Radhika Govindrajan

Radhika Govindrajan

Research Interests

Radhika Govindrajan is a sociocultural anthropologist who works across the fields of environmental and agrarian studies, political and legal anthropology, gender and sexuality studies, the anthropology of religion, and South Asian Studies. At its broadest, her research is motivated by a longstanding commitment to exploring the relational making and unfolding of everyday political, ethical, religious, and sexual subjectivities in rural social worlds co-created through human and nonhuman efforts. She is interested in how historical and emergent formations of animality, caste, sexuality, religion, nationalism, law, bureaucracy, and capitalism shape the conditions of possibility for being and (un)becoming subjects who index the “rural”. This interest is grounded in South Asia, specifically the Indian Himalaya (Uttarakhand), where she has conducted archival and ethnographic research for over fifteen years. 

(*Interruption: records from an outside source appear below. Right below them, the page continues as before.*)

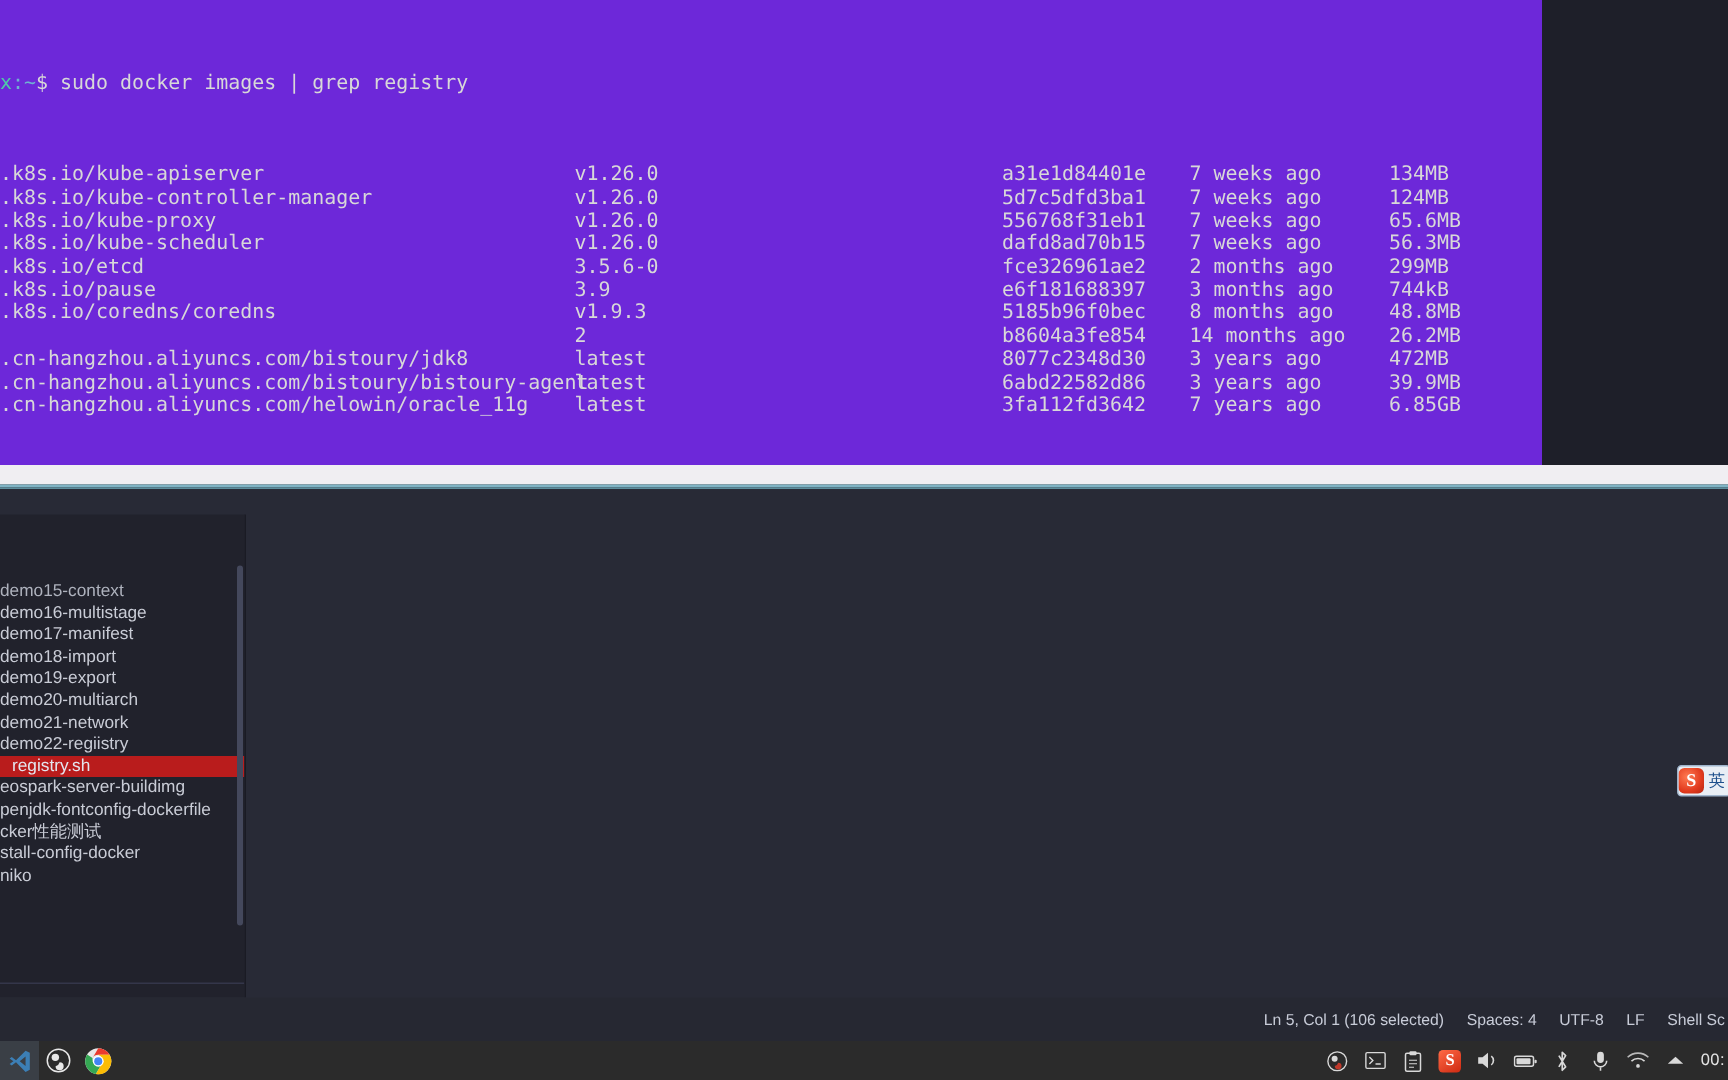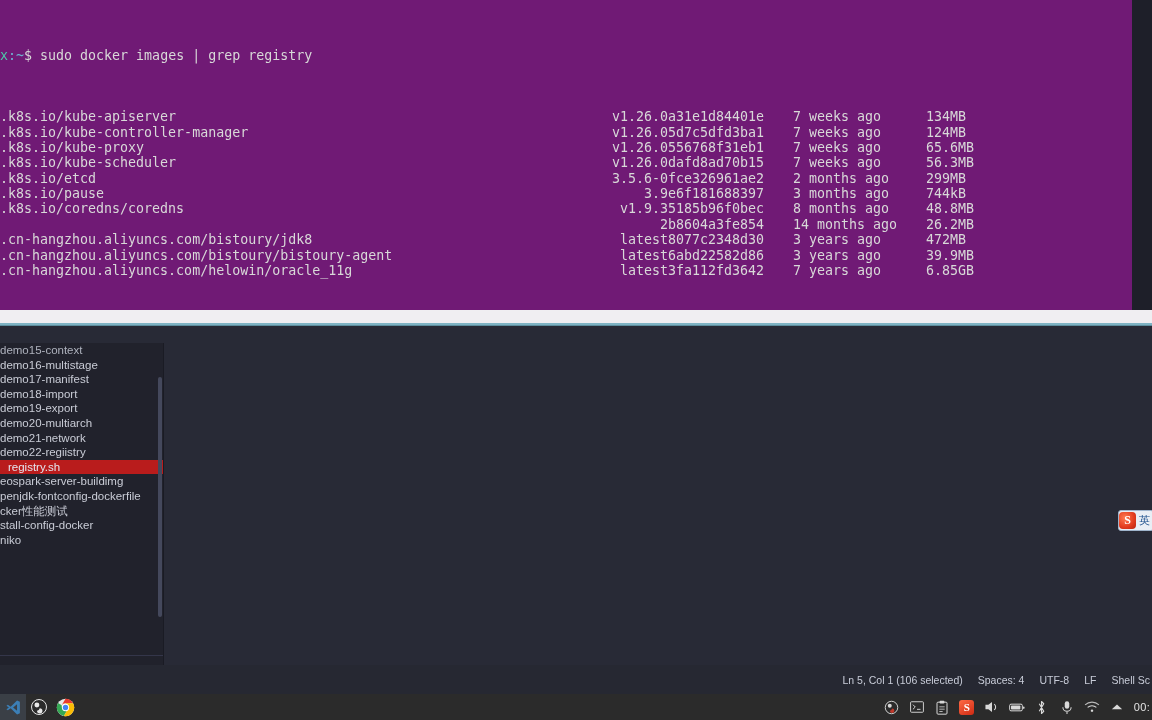"x:~$ sudo docker images |" .terminal { background: #701a75 -> #6d28d9; width: 1132px -> 1028px }
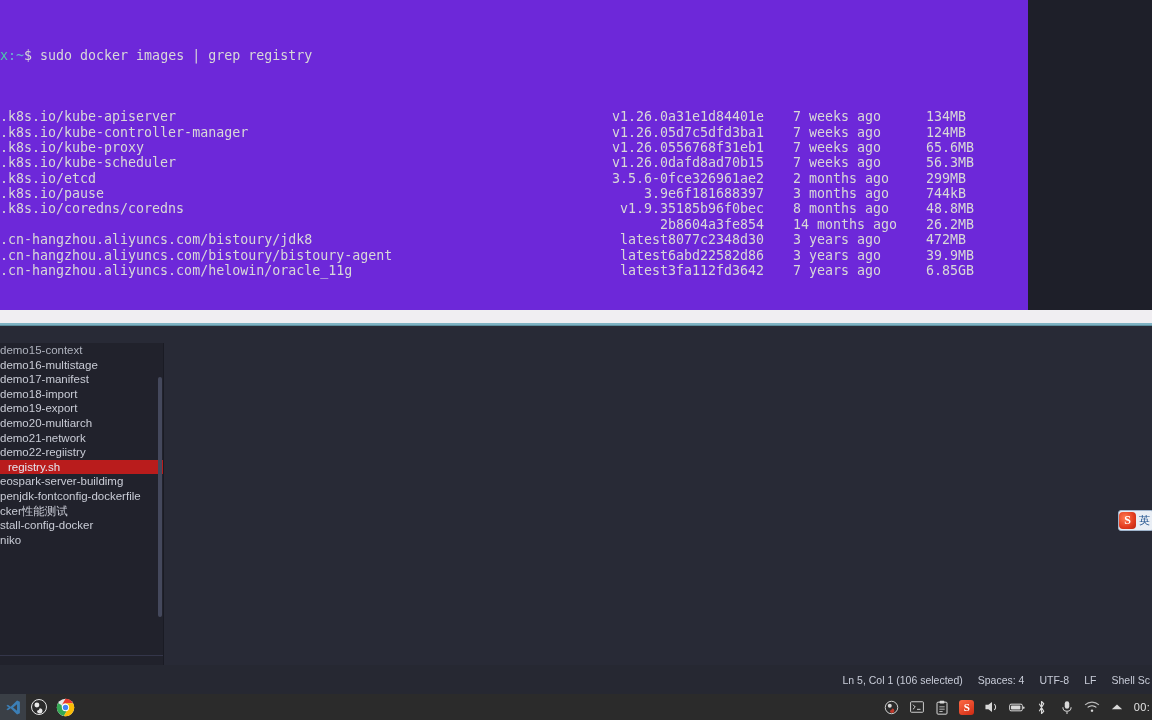"v1.26.0" .col-tag { text-align: right -> none }
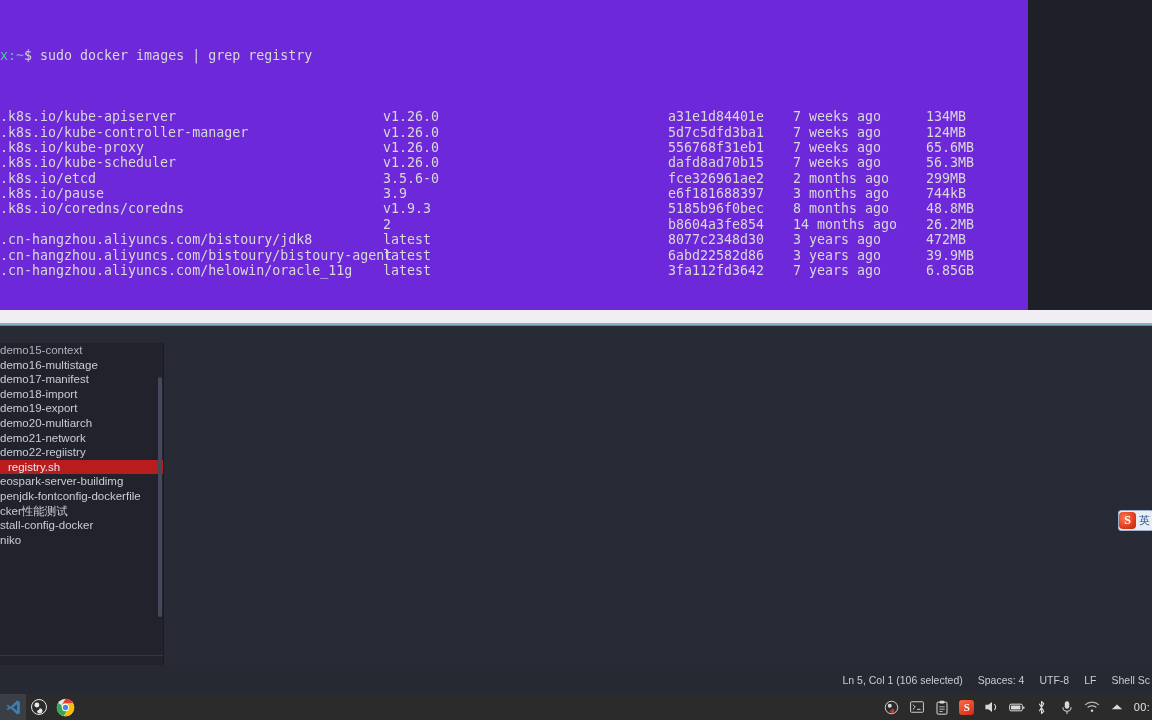"demo15-context" .tree-item.partial { margin-top: none -> 44px }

Her first monograph, Animal Intimacies: Interspecies Relatedness in India's Central Himalayas, was published by the University of Chicago Press in 2018. A trade edition with the title Animal Intimacies: Beastly Love in the Himalayas was published by Penguin Viking India in 2019. Animal Intimacies is a feminist ethnography of everyday forms of interspecies relatedness – forged through relations of labor, care, violence, hostility, sexual desire, and indifference – between human and nonhuman animals. Animal Intimacies was recognized with several awards, including the 2019 Gregory Bateson Prize and the 2018 Edward Cameron Dimock Prize in the Indian Humanities. The Indian edition received a Longlist mention for the Kamaladevi Chattopadhyay Book Prize. 

She is currently completing a manuscript tentatively titled The Village is a Scandal: Sexual Politics and the Making of the Rural in Himalayan India. Drawing on four years of immersive ethnographic research conducted over a decade in mountain villages located in Uttarakhand, it argues that the fraught question of the village in contemporary India is fundamentally intertwined with what Gayle Rubin calls the “political economy of sex”, and demands feminist analysis.

Govindrajan has published articles on these issues in several journals, including American Ethnologist, American Anthropologist, Cultural Anthropology, Journal of the Royal Anthropological Institute, and Comparative Study of South Asia, Africa and the Middle East.   

Her work has been supported by fellowships from the Social Science Research Council, the American Council of Learned Societies, and the American Institute of Indian Studies.